*** SUPPLIED RECORDS Section Begins ***

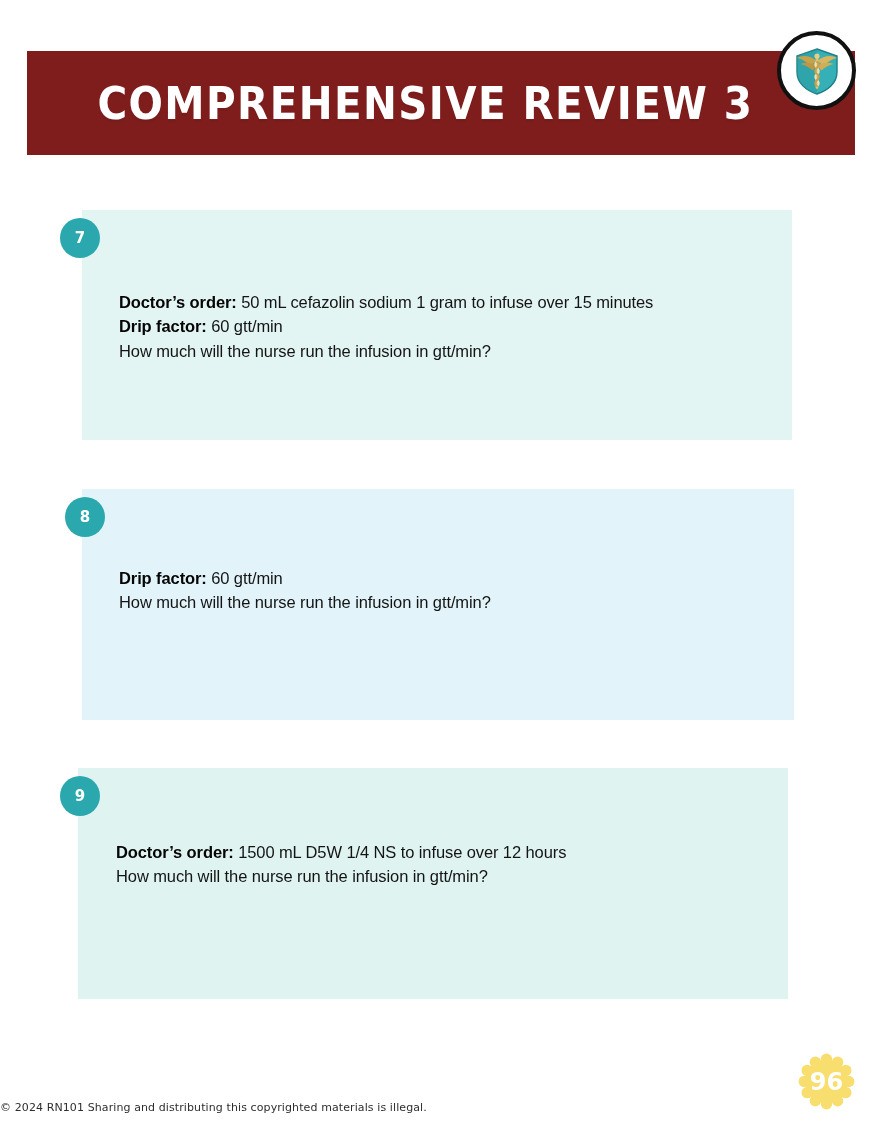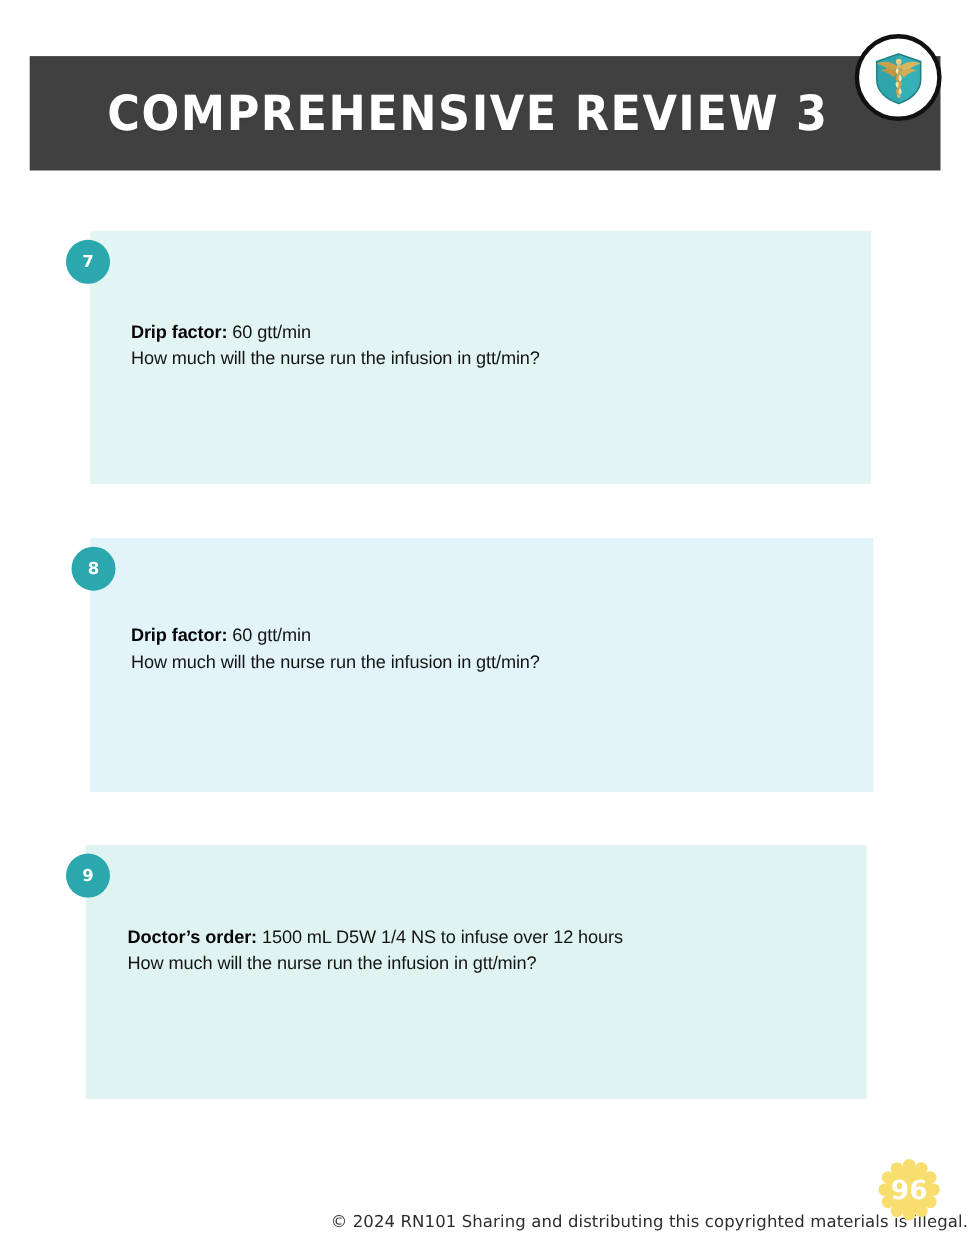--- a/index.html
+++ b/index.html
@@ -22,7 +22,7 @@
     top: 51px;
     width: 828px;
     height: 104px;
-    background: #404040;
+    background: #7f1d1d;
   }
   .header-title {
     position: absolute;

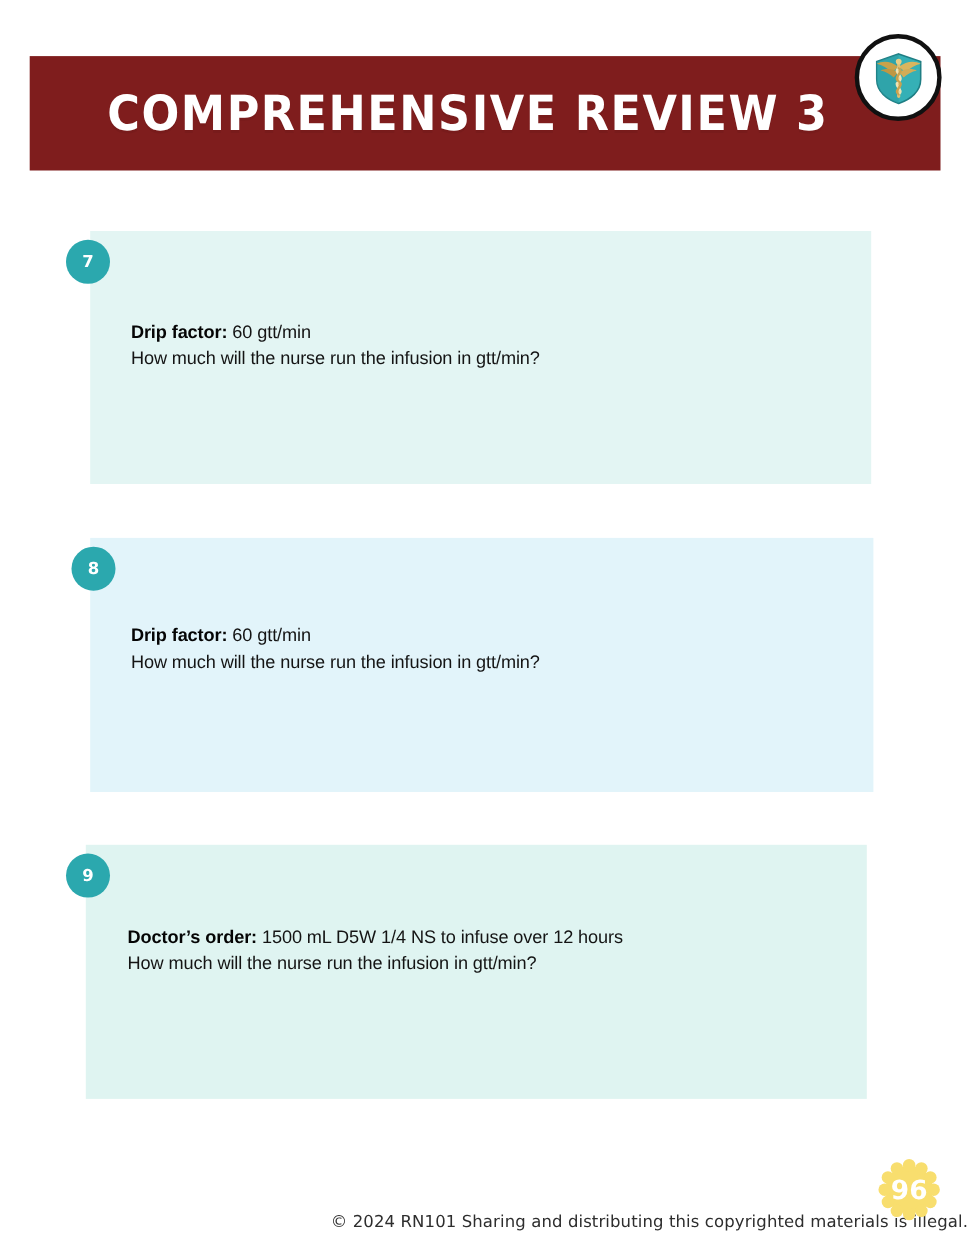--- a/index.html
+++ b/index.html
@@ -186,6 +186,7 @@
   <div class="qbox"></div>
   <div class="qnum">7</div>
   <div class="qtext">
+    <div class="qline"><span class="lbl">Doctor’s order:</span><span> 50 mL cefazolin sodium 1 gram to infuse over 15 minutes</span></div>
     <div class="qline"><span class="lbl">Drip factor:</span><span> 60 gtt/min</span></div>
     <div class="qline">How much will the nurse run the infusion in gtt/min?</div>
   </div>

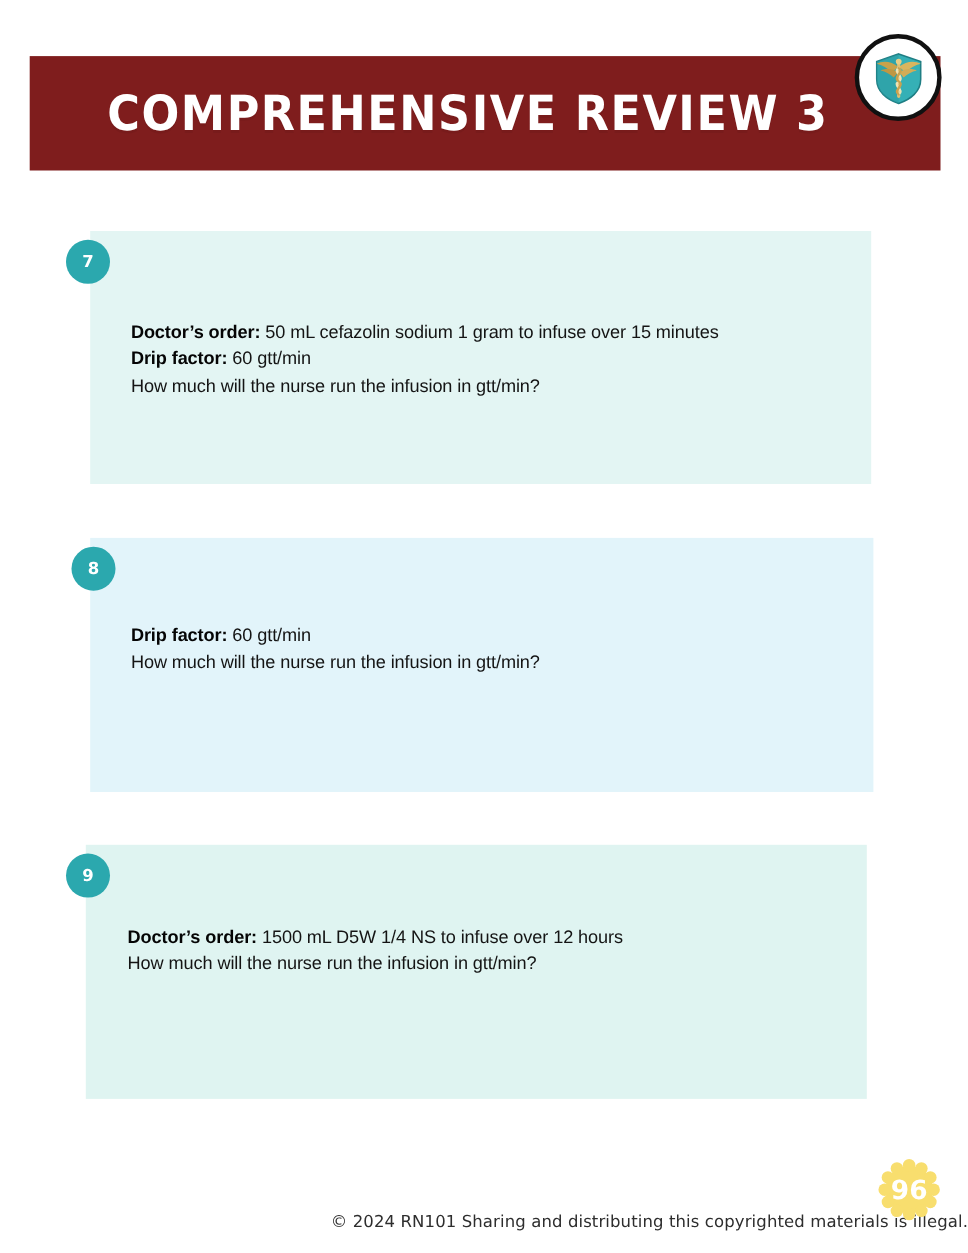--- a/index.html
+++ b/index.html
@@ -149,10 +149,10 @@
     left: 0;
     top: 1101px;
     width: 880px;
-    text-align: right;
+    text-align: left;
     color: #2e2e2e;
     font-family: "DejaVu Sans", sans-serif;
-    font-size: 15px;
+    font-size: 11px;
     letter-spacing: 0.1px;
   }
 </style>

*** SUPPLIED RECORDS Section Ends ***
*** SUPPLIED RECORDS Section Begins ***

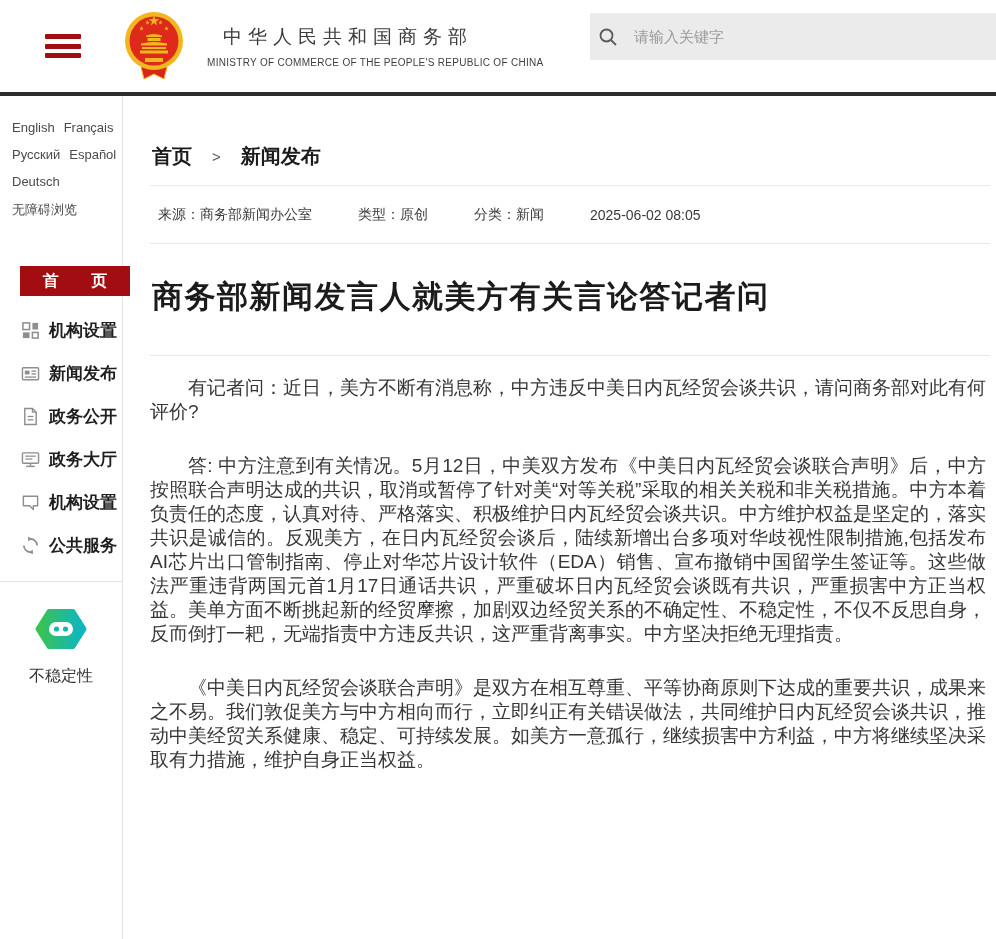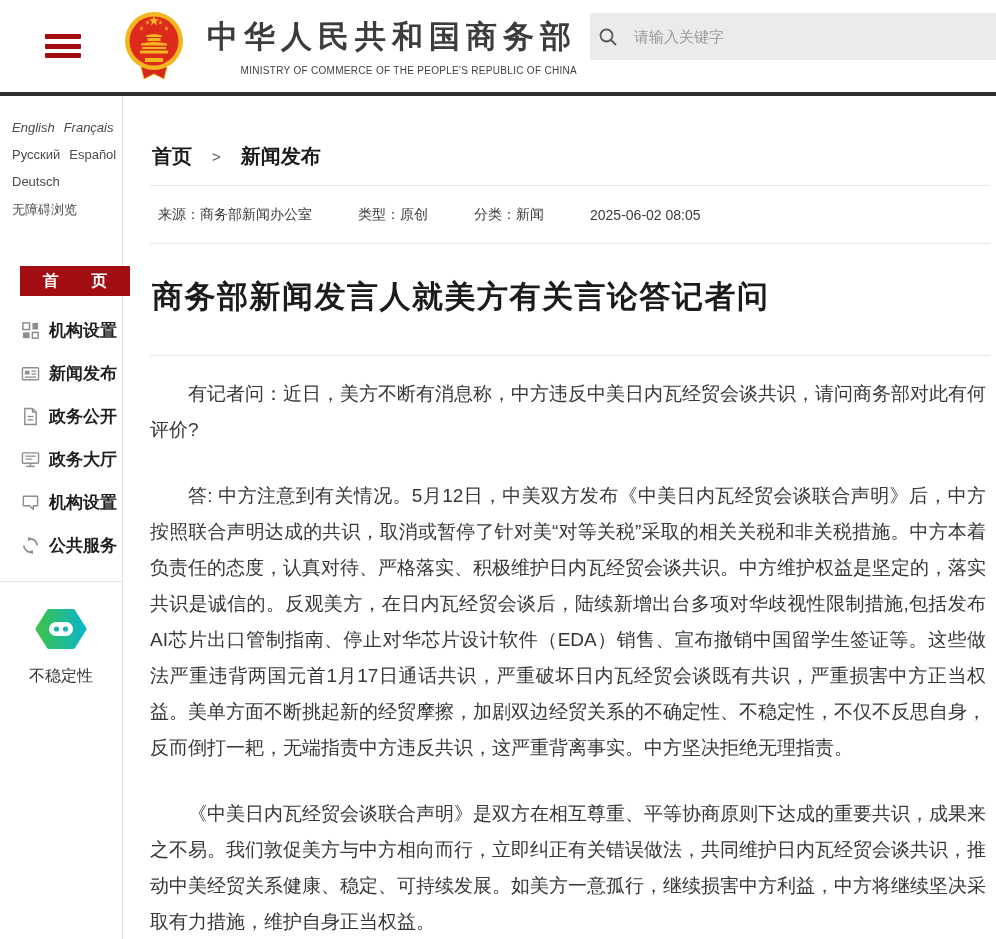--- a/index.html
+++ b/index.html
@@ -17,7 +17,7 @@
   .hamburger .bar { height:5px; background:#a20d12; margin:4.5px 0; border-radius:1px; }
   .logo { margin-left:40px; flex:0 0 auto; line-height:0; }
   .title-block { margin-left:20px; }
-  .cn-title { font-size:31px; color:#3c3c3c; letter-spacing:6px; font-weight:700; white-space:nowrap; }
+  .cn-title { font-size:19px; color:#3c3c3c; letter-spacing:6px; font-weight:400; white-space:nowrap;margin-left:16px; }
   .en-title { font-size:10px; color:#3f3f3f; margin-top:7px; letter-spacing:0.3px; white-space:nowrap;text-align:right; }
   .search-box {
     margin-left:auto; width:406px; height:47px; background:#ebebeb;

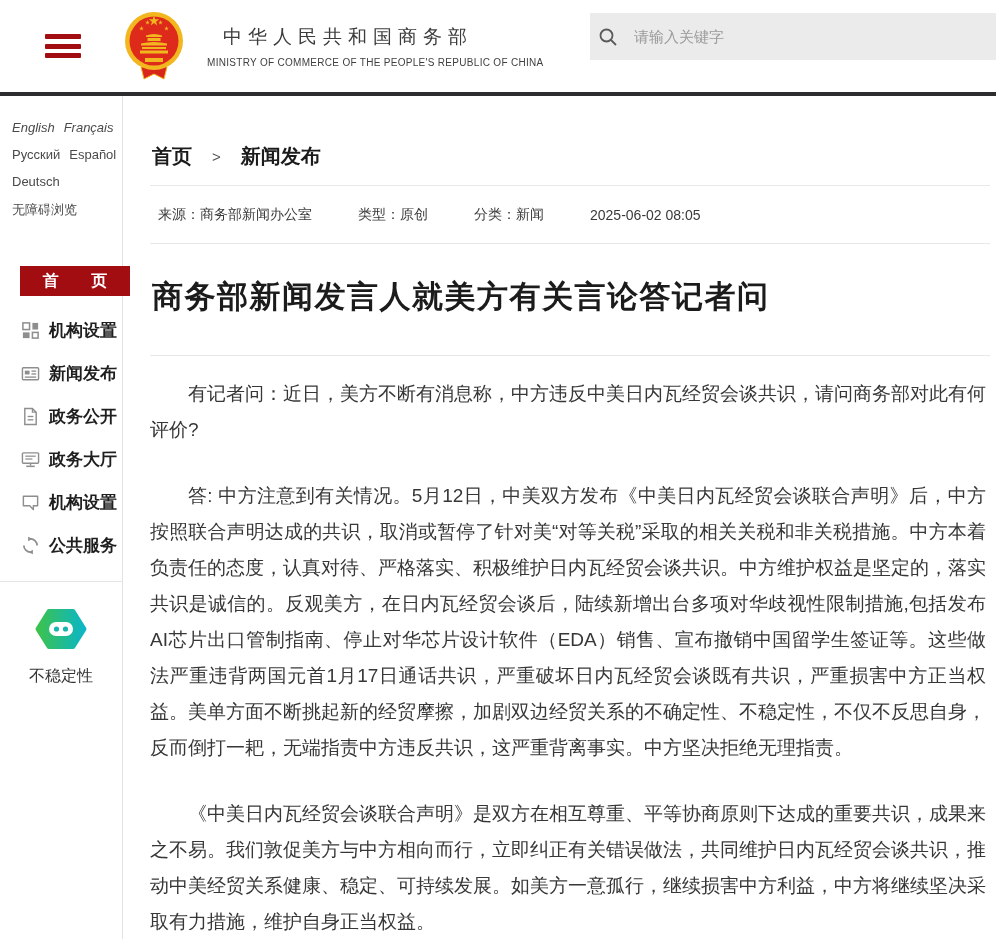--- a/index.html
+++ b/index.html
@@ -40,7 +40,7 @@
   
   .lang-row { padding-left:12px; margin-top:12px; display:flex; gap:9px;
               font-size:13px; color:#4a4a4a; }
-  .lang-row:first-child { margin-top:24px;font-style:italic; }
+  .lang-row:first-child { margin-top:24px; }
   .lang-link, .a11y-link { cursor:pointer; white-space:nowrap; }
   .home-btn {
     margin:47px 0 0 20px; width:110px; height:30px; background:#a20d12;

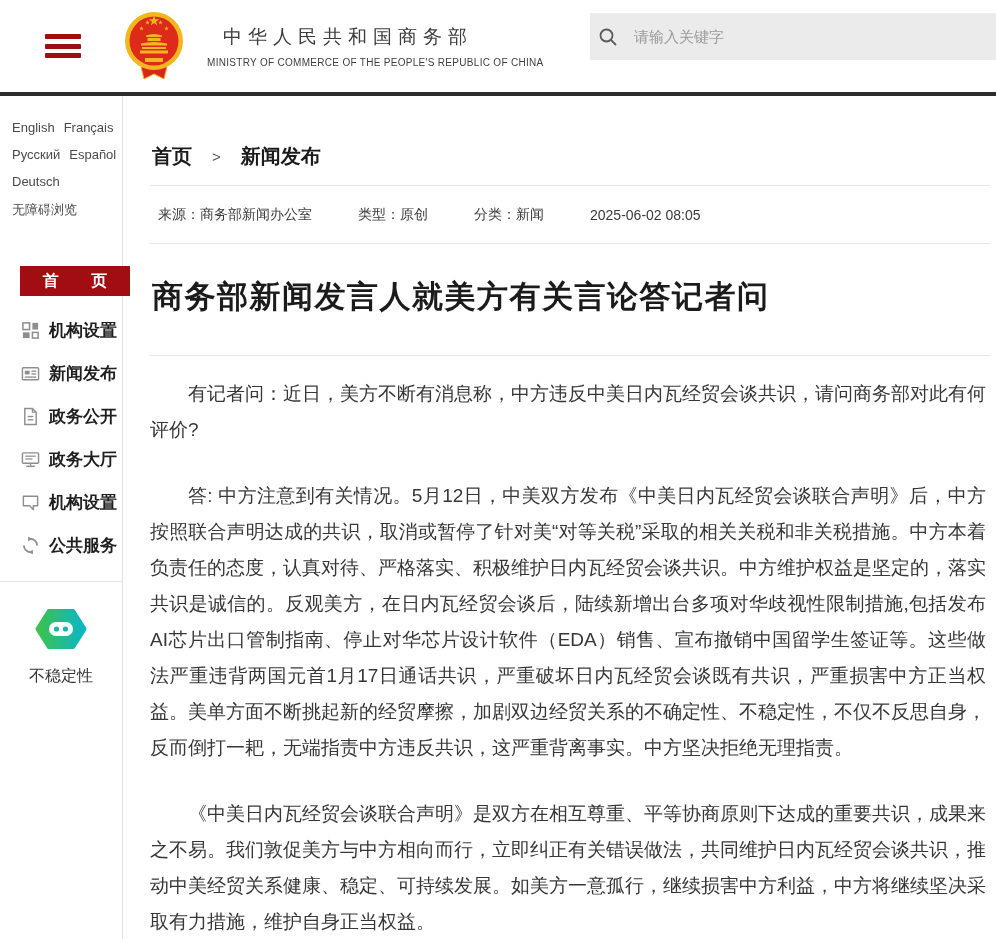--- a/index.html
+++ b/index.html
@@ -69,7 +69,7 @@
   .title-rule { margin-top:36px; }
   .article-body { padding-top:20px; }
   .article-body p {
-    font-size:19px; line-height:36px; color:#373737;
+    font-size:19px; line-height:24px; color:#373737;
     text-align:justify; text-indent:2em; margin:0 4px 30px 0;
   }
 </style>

*** SUPPLIED RECORDS Section Ends ***

§ EXERCISE GOAL
Throughout the records above, find the lines in which the word "right" appears and return them.

§ REPLY TO THE TASK
-    text-align: right;
   .en-title { font-size:10px; color:#3f3f3f; margin-top:7px; letter-spacing:0.3px; white-space:nowrap;text-align:right; }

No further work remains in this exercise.